#### Problem statement
Please transcribe all of the entries exactly, leaving out any images.

=== Section Start ===

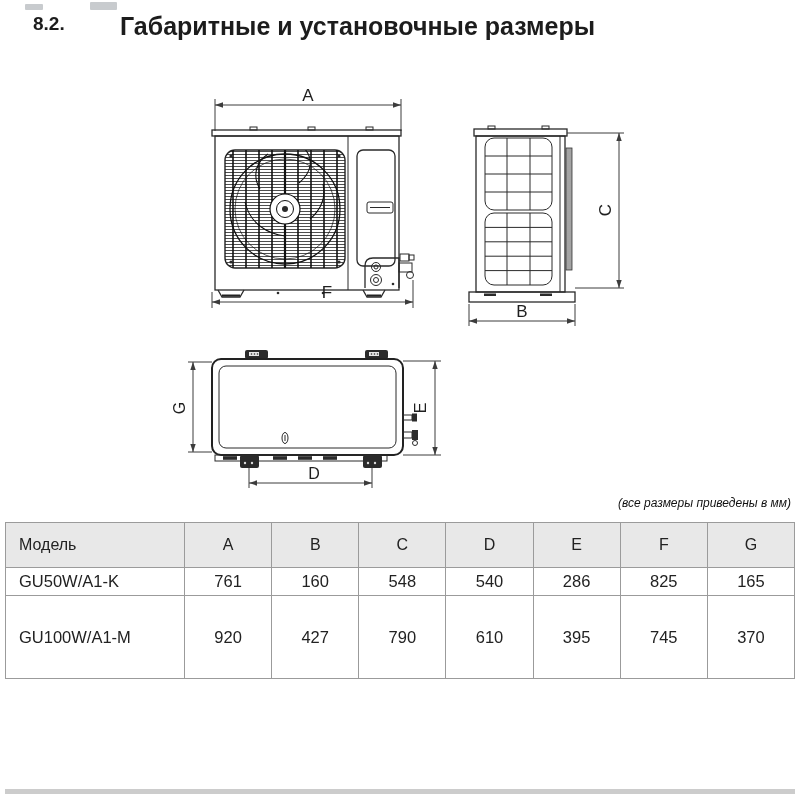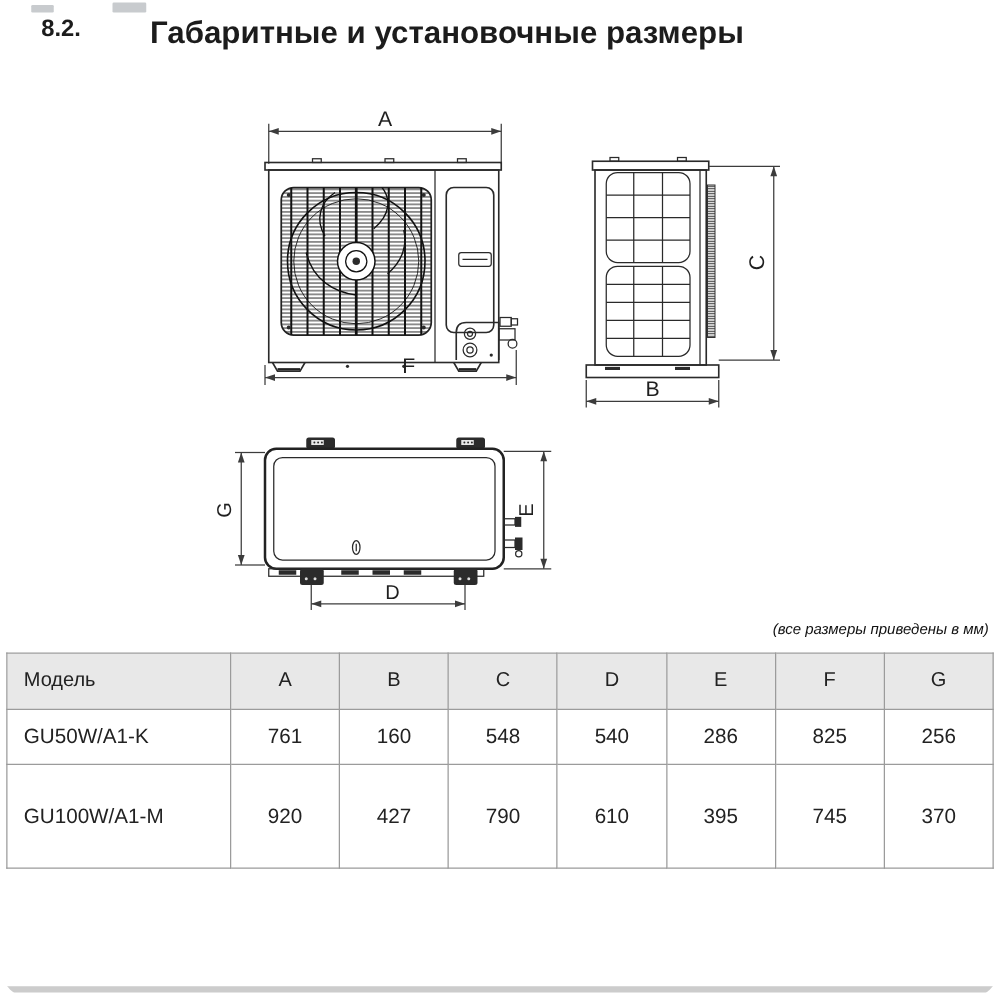"8.2." .page { border-radius: 28px -> none }
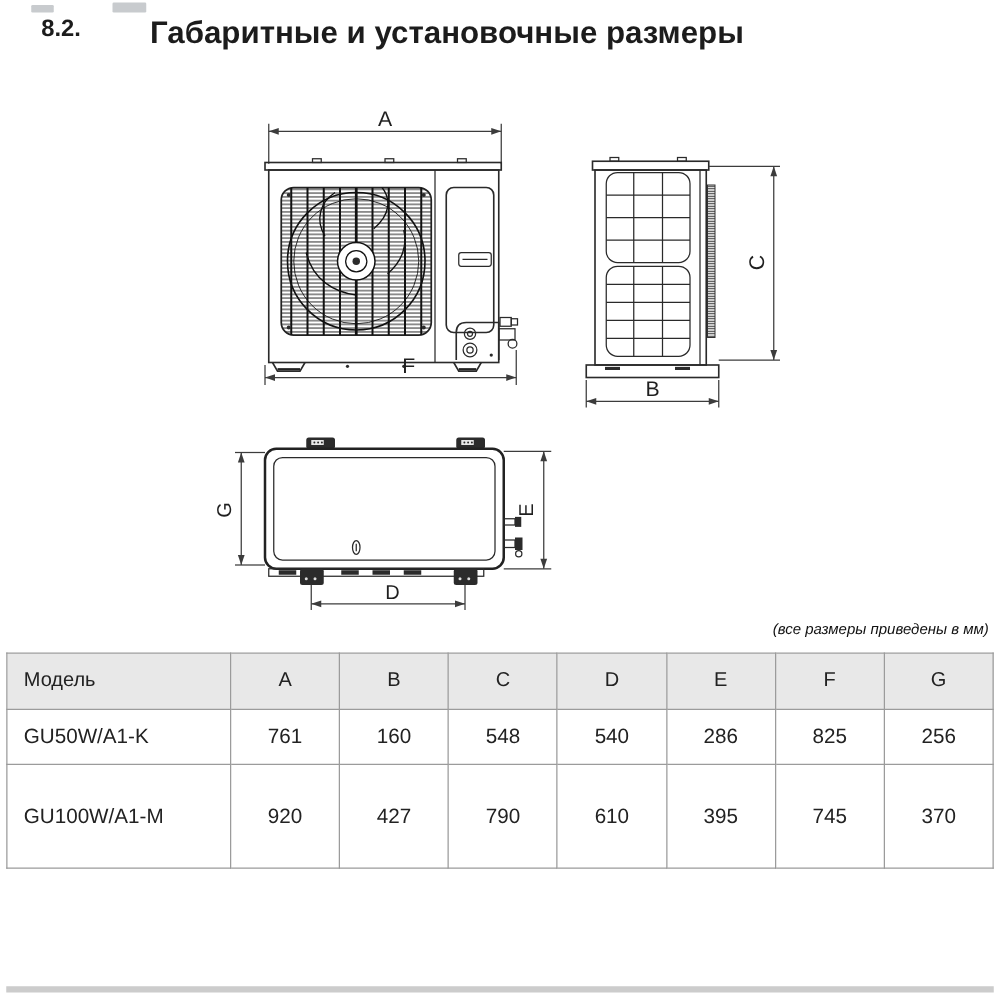"GU50W/A1-K" table.dims tbody tr { height: 44px -> 28px }
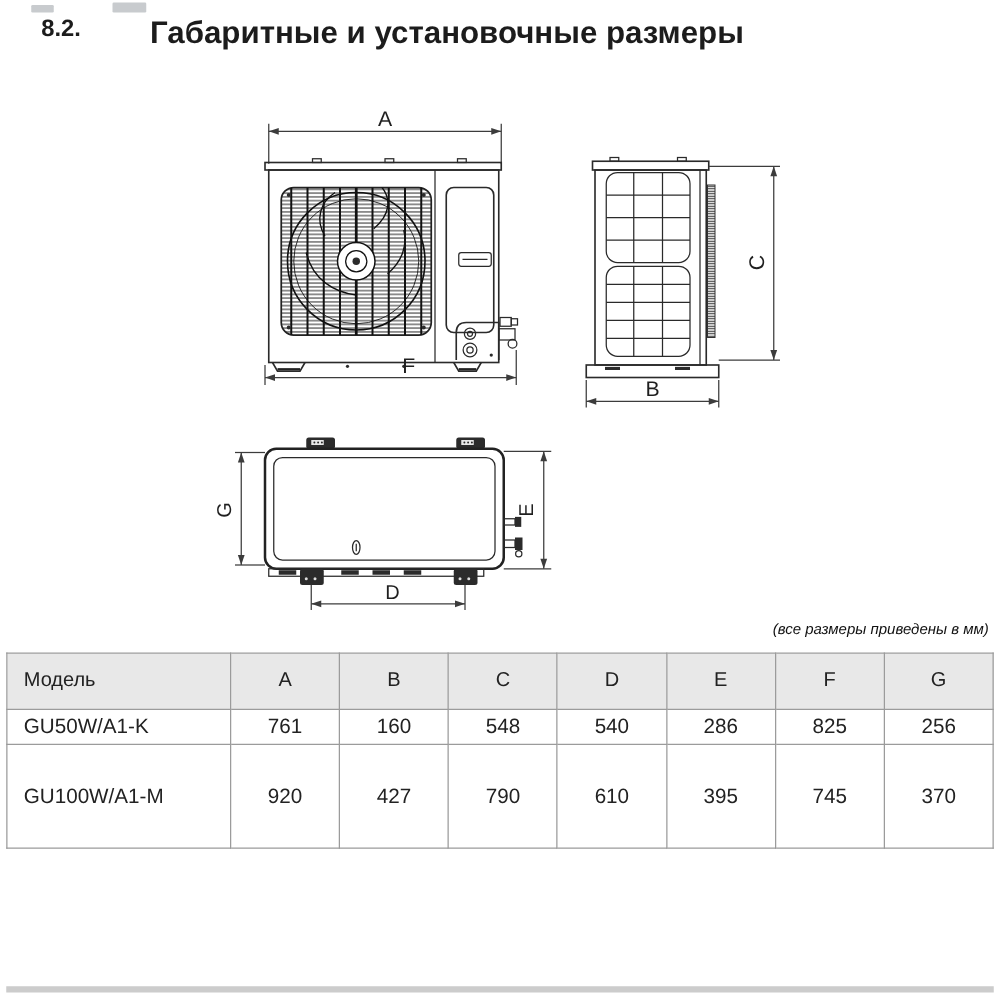"256" td { text: 256 -> 165 }
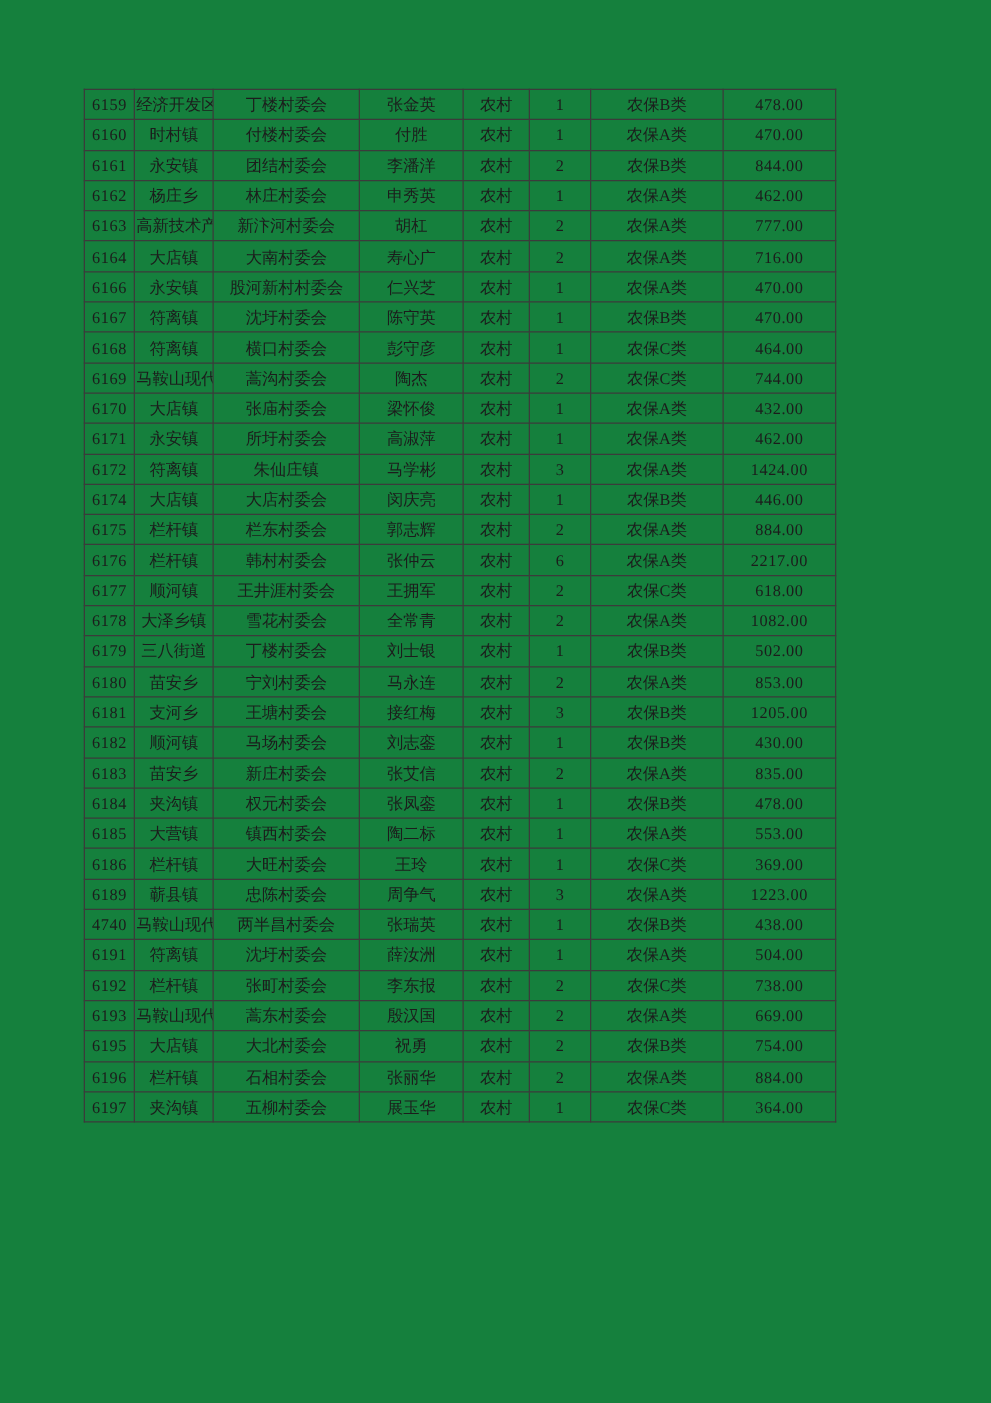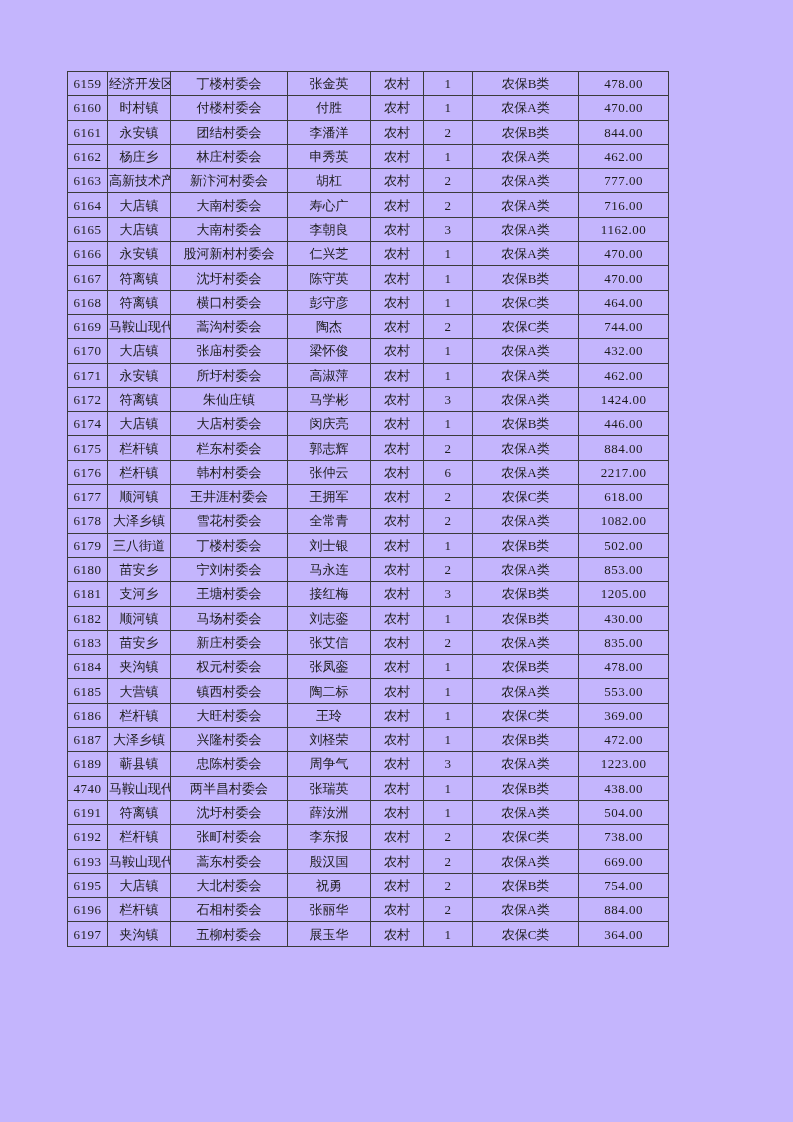"6159" .page { background: #c4b5fd -> #15803d }
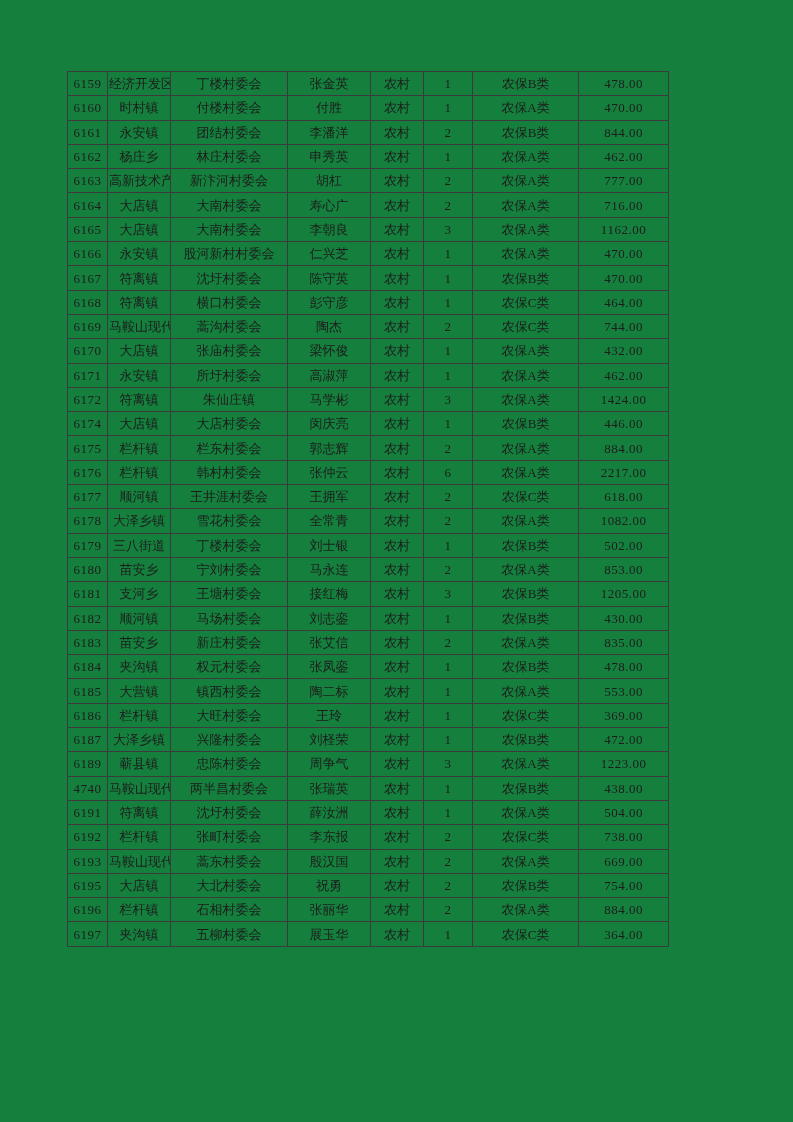"6165" tr { html: <tr> <td>6165</td> <td>大店镇</td> <td>大南村委会</td> <td>李朝良</td> <td>农村</td> <td>3</td> <td>农保A类</td> <td>1162.00</td> </tr> -> none }
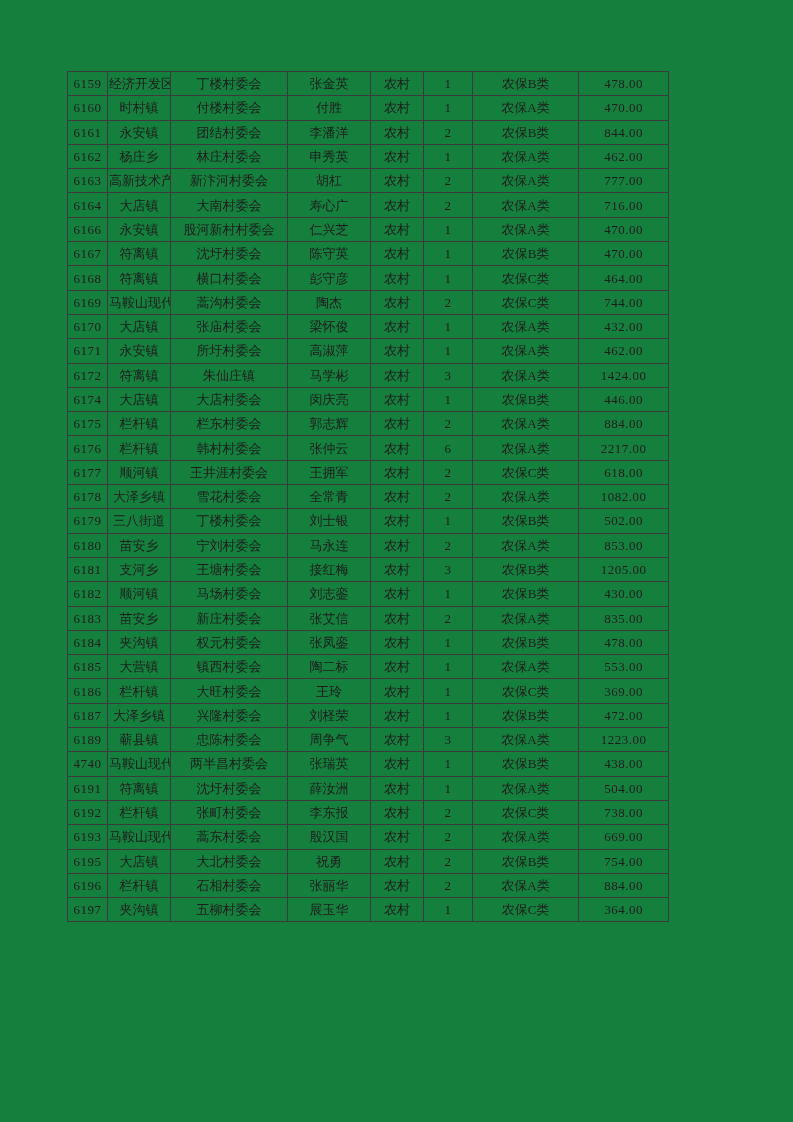"6187" tr { html: <tr> <td>6187</td> <td>大泽乡镇</td> <td>兴隆村委会</td> <td>刘柽荣</td> <td>农村</td> <td>1</td> <td>农保B类</td> <td>472.00</td> </tr> -> none }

=== Section End ===

#### Answer to this problem
"8.2." .page { border-radius: 28px -> none }
"GU50W/A1-K" table.dims tbody tr { height: 44px -> 28px }
"256" td { text: 256 -> 165 }
"6159" .page { background: #c4b5fd -> #15803d }
"6165" tr { html: <tr> <td>6165</td> <td>大店镇</td> <td>大南村委会</td> <td>李朝良</td> <td>农村</td> <td>3</td> <td>农保A类</td> <td>1162.00</td> </tr> -> none }
"6187" tr { html: <tr> <td>6187</td> <td>大泽乡镇</td> <td>兴隆村委会</td> <td>刘柽荣</td> <td>农村</td> <td>1</td> <td>农保B类</td> <td>472.00</td> </tr> -> none }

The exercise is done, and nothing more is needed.